By: Omri AbendTehilla Shwartz Altshuler and Yuval Shany

In a previous policy research study, carried out at the Israel Democracy Institute, we created a model that provides scales for assessing online hate speech, and guidelines for online platforms on defining their preferred policies to combat hate speech. This is a co-regulatory model comprising two main components: (a) six common criteria for identifying and ranking hate speech; and (b) a detailed procedure for applying rules against hate speech.

Our criteria identify factors that categorize online expressions to definitions that are accepted by most countries and most major social media platforms. For each criterion, our model provides a scale of severity, enabling managers of online service providers (OSPs) to create and implement a range of steps against transgressors, from lenient to strict.

The Research Goals are to validate and improve the scale-based model developed by Altshuler and Medzini (2018) for responses to hate speech on social media, by: (1) Conducting a qualitative assessment of the model for content that was removed or marked as hate speech by Facebook’s human content moderators; (2) Develop a machine learning model for classifying text as hate speech; evaluate its performance and limitations. (3) Then create a policy model for and up to date recommended combination of human and machine to deal with hate speech on social media platforms.
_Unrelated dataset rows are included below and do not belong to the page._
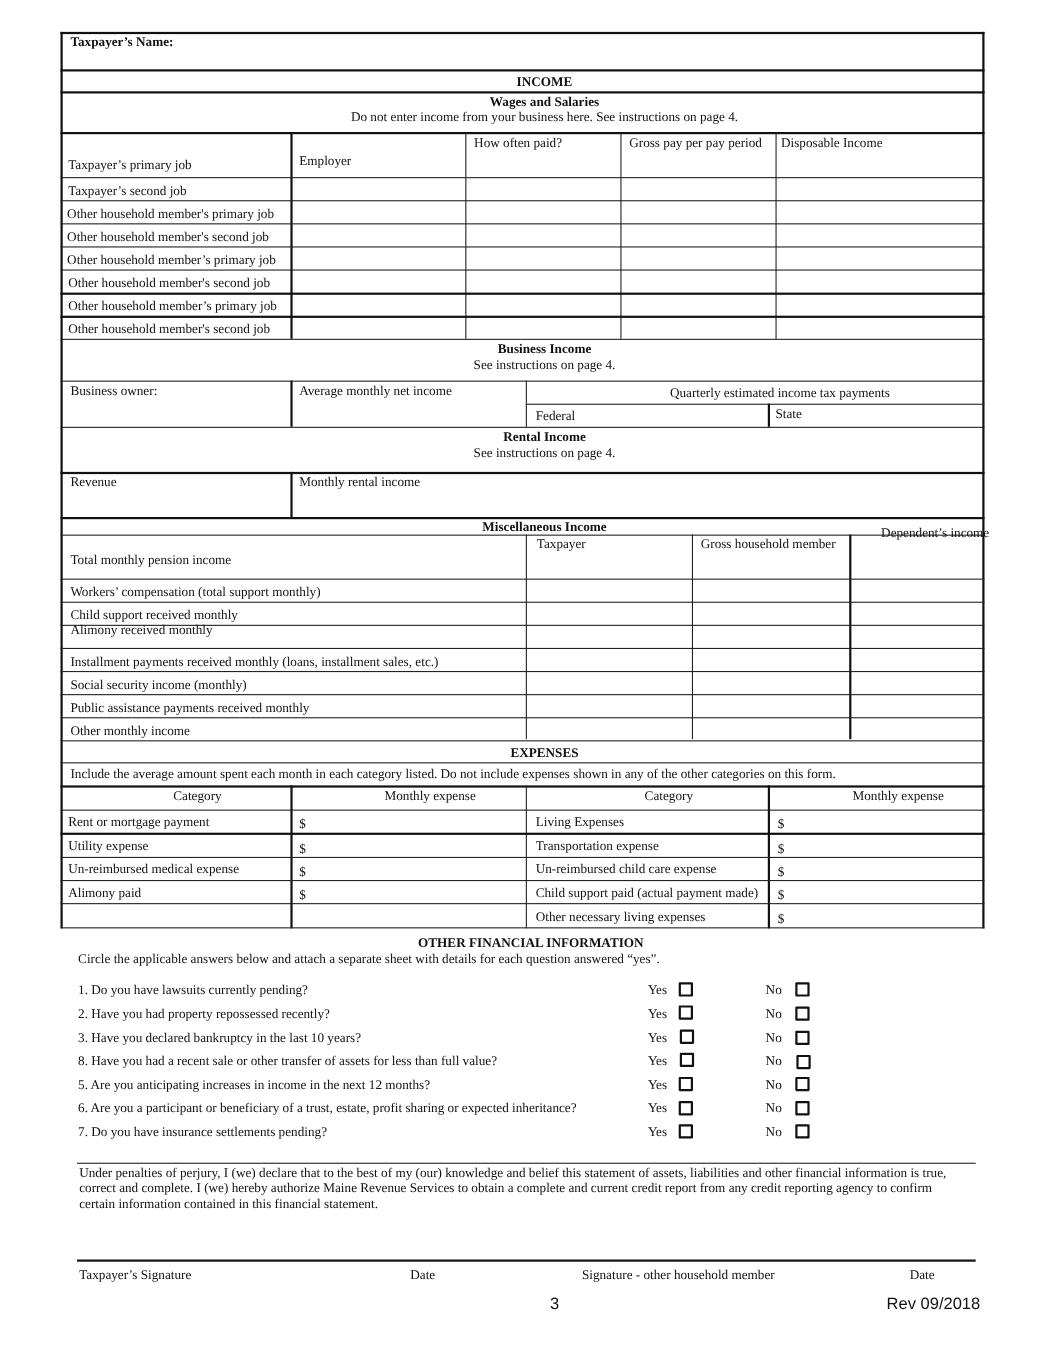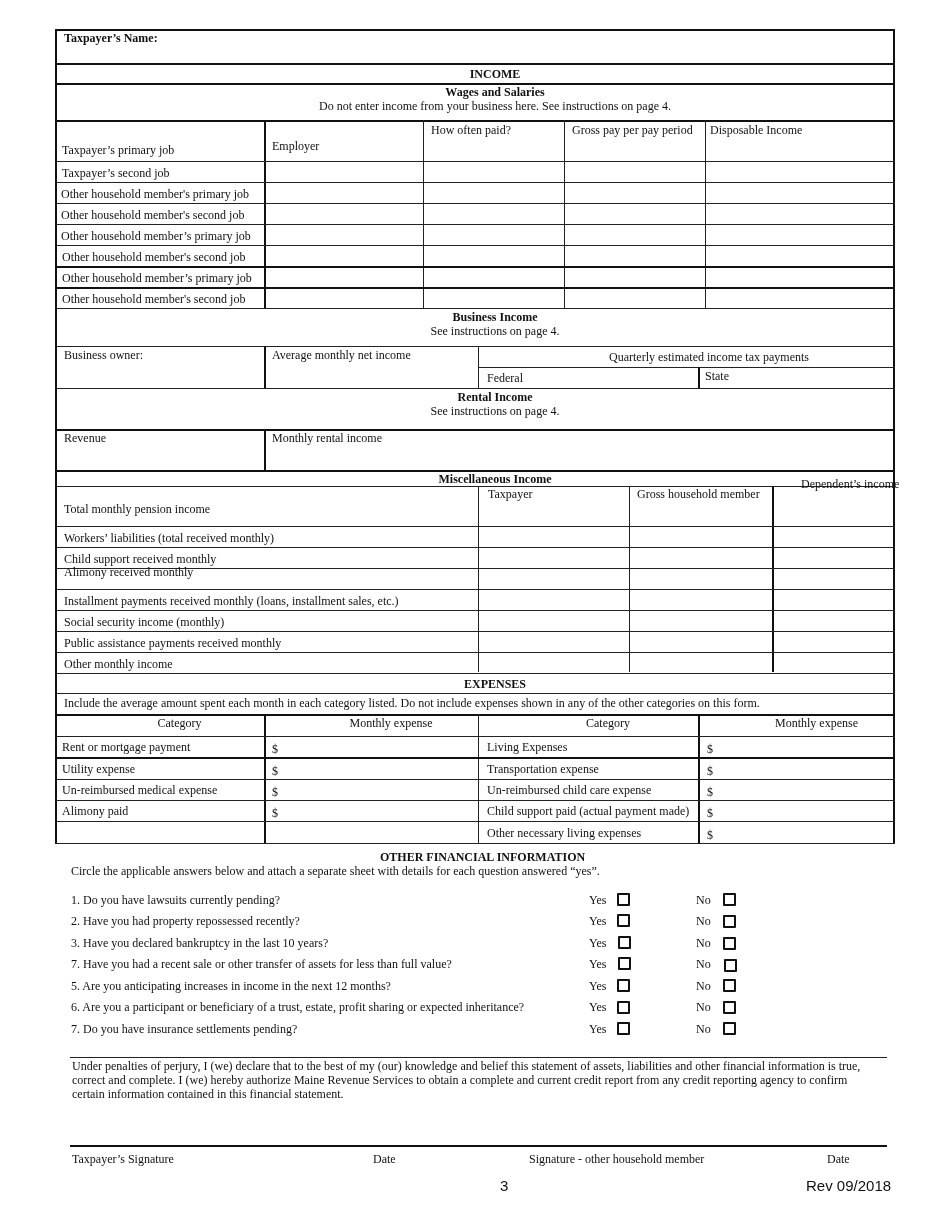--- a/index.html
+++ b/index.html
@@ -85,21 +85,21 @@
 <div class="hl" style="left:55px; top:486px; width:840px;"></div>
 <div class="vl" style="left:478px; top:486px; height:186px;"></div>
 <div class="vl" style="left:629px; top:486px; height:186px;"></div>
 <div class="vl thick" style="left:772px; top:486px; height:186px;"></div>
 <div class="t" style="left:488px; top:487px;">Taxpayer</div>
 <div class="t" style="left:637px; top:487px;">Gross household member</div>
 <div class="t" style="left:781px; top:477px;margin-left:20px;">Dependent’s income</div>
 
 <div class="t" style="left:64px; top:502px;">Total monthly pension income</div>
 <div class="hl" style="left:55px; top:526px; width:840px;"></div>
-<div class="t" style="left:64px; top:531px;">Workers’ liabilities (total received monthly)</div>
+<div class="t" style="left:64px; top:531px;">Workers’ compensation (total support monthly)</div>
 <div class="hl" style="left:55px; top:547px; width:840px;"></div>
 <div class="t" style="left:64px; top:552px;">Child support received monthly</div>
 <div class="hl" style="left:55px; top:568px; width:840px;"></div>
 <div class="t" style="left:64px; top:565px;">Alimony received monthly</div>
 <div class="hl" style="left:55px; top:589px; width:840px;"></div>
 <div class="t" style="left:64px; top:594px;">Installment payments received monthly (loans, installment sales, etc.)</div>
 <div class="hl" style="left:55px; top:610px; width:840px;"></div>
 <div class="t" style="left:64px; top:615px;">Social security income (monthly)</div>
 <div class="hl" style="left:55px; top:631px; width:840px;"></div>
 <div class="t" style="left:64px; top:636px;">Public assistance payments received monthly</div>
@@ -163,21 +163,21 @@
 <div class="cb" style="left:617px; top:914px;"></div>
 <div class="t" style="left:696px; top:914px;">No</div>
 <div class="cb" style="left:723px; top:915px;"></div>
 
 <div class="t" style="left:71px; top:936px;">3.  Have you declared bankruptcy in the last 10 years?</div>
 <div class="t" style="left:589px; top:936px;">Yes</div>
 <div class="cb" style="left:618px; top:936px;"></div>
 <div class="t" style="left:696px; top:936px;">No</div>
 <div class="cb" style="left:723px; top:937px;"></div>
 
-<div class="t" style="left:71px; top:957px;">7.  Have you had a recent sale or other transfer of assets for less than full value?</div>
+<div class="t" style="left:71px; top:957px;">8.  Have you had a recent sale or other transfer of assets for less than full value?</div>
 <div class="t" style="left:589px; top:957px;">Yes</div>
 <div class="cb" style="left:618px; top:957px;"></div>
 <div class="t" style="left:696px; top:957px;">No</div>
 <div class="cb" style="left:724px; top:959px;"></div>
 
 <div class="t" style="left:71px; top:979px;">5.  Are you anticipating increases in income in the next 12 months?</div>
 <div class="t" style="left:589px; top:979px;">Yes</div>
 <div class="cb" style="left:617px; top:979px;"></div>
 <div class="t" style="left:696px; top:979px;">No</div>
 <div class="cb" style="left:723px; top:979px;"></div>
Our goal will be best achieved if we can get access to Facebook dataset content that was marked or removed by the company as being hate content together with specific guidelines for classifying hate speech. We believe that such cooperation can provide the precise picture that is sorely needed for understanding current needs and abilities regarding dealing with hate speech, and that this contribution from Facebook is no less important than financial support. Alternatively we would use hand and machine search for harmful content.

In this way, the study will result in recommendations for a more precise model, relating to (1) The material definitions of hate speech on social media, which will be both applicable and suitable with constitutional values. and (2) The balance between human content moderation and machine content moderation to deal with hate speech on social media platforms.